Education specialist Julia Walton asks if school websites are really communicating to the whole community and offers five ideas to help revitalise your ‘shop window’


The last three months have pushed fresh and frequent demands on schools.

Your teams have stood up to the challenges but is your school website meeting the needs of every audience?

Most days I’m navigating school websites, both as a parent and a school communications partner. As a parent it’s often to find the last letter, news item or to pay a bill and for the schools I work with I want to dig out contact details, look up staff or get a sense of what kind of school I might be visiting.

While most activities on the school calendar for the summer term have been paused Local Voice Media have put a fresh pair of eyes on some school websites to assess if they are meeting the needs of their audiences.

Are you effectively communicating in a way that is accessible for families, potential staff, your local community and partner organisations?  Will most visitors find what they need quickly in the place they would expect to find it?

Your analytics function is a good place to start.
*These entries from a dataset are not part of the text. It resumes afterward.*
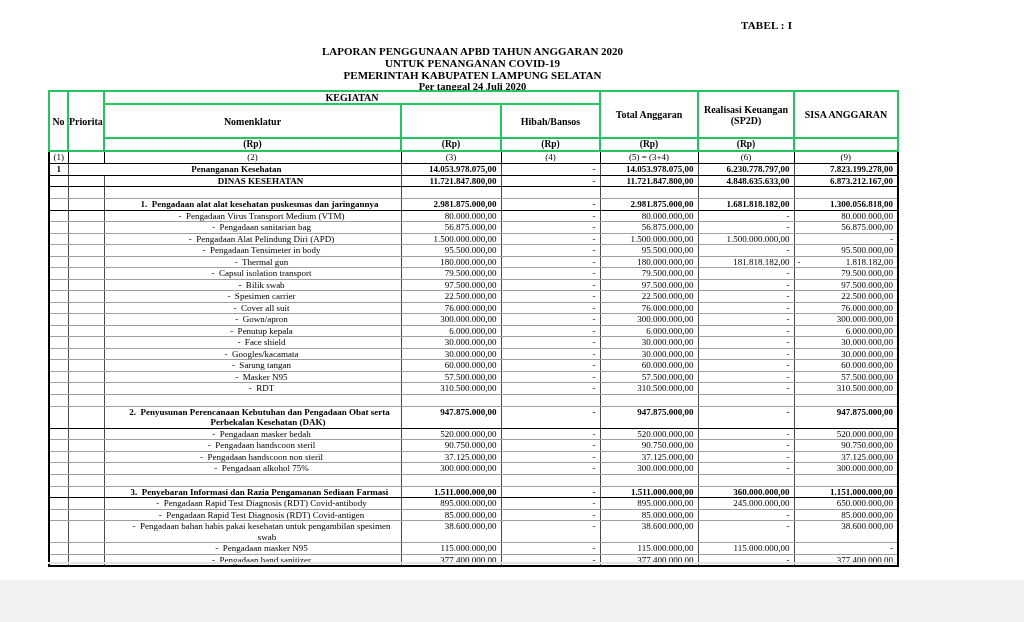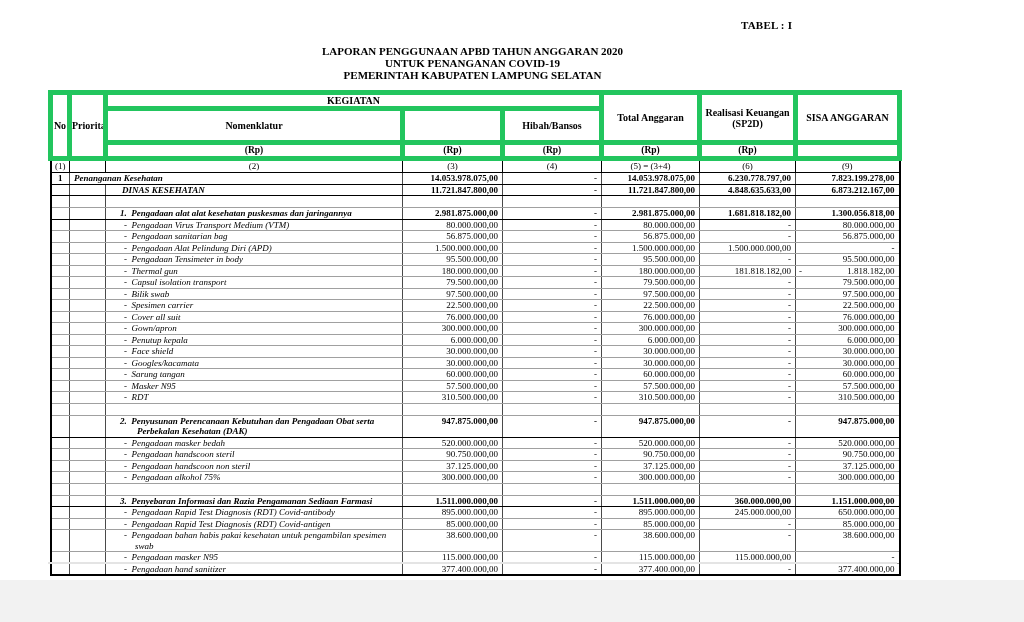"Per tanggal 24 Juli 2020" div.t4 { html: none -> <div>Per tanggal 24 Juli 2020</div> }
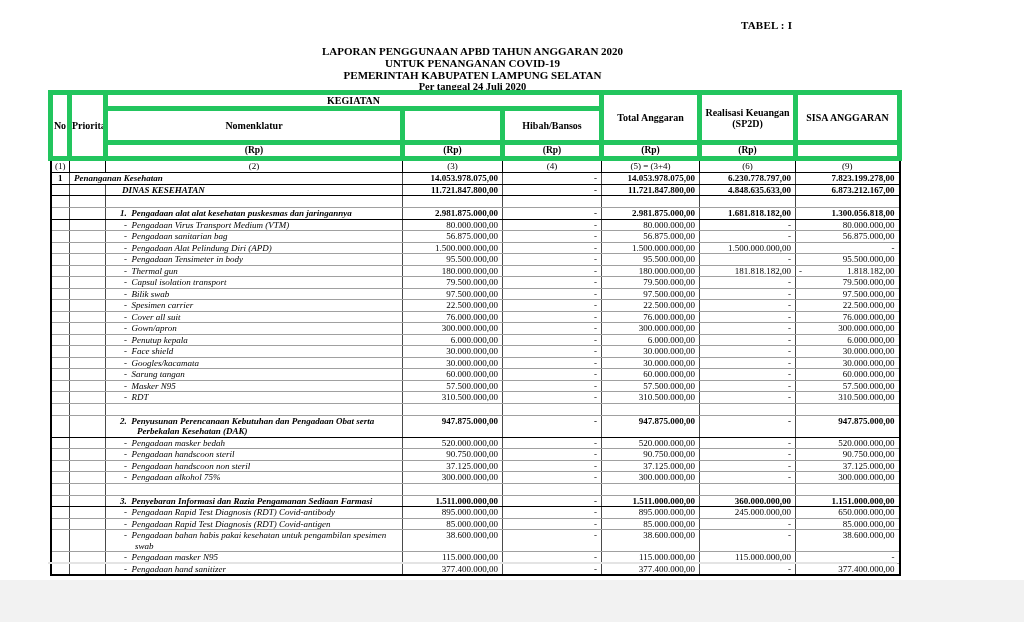"KEGIATAN" .doc-table thead th, .doc-table thead td { border: 5px solid #22c55e -> 2px solid #22c55e }
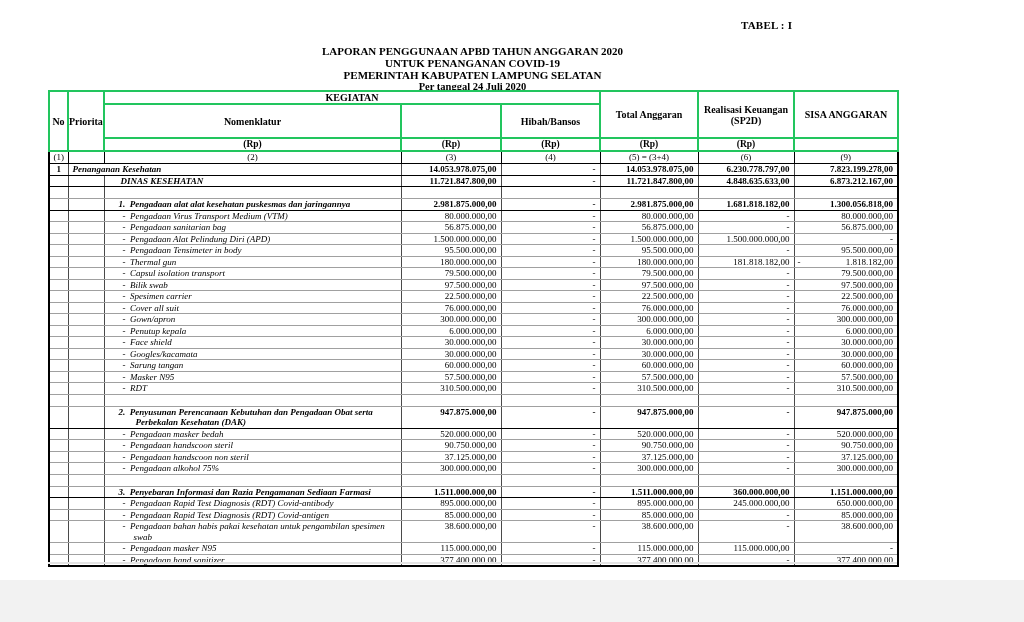"Penanganan Kesehatan" td.lbl { font-style: italic -> none; text-align: left -> center }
I want to see where your visitors go, how long they stay and if there are popular days for visits.  Some pages that had a lot of time and effort go into creating them may not see the light of day. Analytics might tell you that when you post new jobs, make demands for payment or make class changes your site is under more scrutiny.

A commonality between school websites is that they are all so different. Some are clearly part of a more corporate multi-academy trust operation and others have an individual and independent feel.

Neither approach is wrong but this is what I’ve found can help schools refresh the site they have:

  • Eliminate a corporate voice and vague promises. I think most parents expect their school to treat children as individuals, have high expectations and an exciting curriculum.  Make your headteacher’s welcome meaningful and short.
  • Cut pages. If pages have not had content added for a long time perhaps it is time they were retired.  An enthusiastic member of staff might have left now leaving a void for content in a particular section.  Most sites allow you to archive content. A strategic overview will help cut overload. 
  • Does it make sense? Enlist a non-teacher friend to find a couple of important things about your school. You’ll soon find out if it could be organised in a more instinctive way. 
  • The important checklist. There is lots of available guidance for Ofsted website requirements.  I’ve used e4education’s checklist
  • Think pictures. Does your home page feature students who have long left your classrooms? While it isn’t a good time for a photoshoot you could make it a priority for next year. 
  • Careers not vacancies. Make the most of teachers or support staff who have built a successful career by featuring short case studies. This could be written or filmed and show what is possible. I would look for a mix of staff including NQTs and those who have made a career move.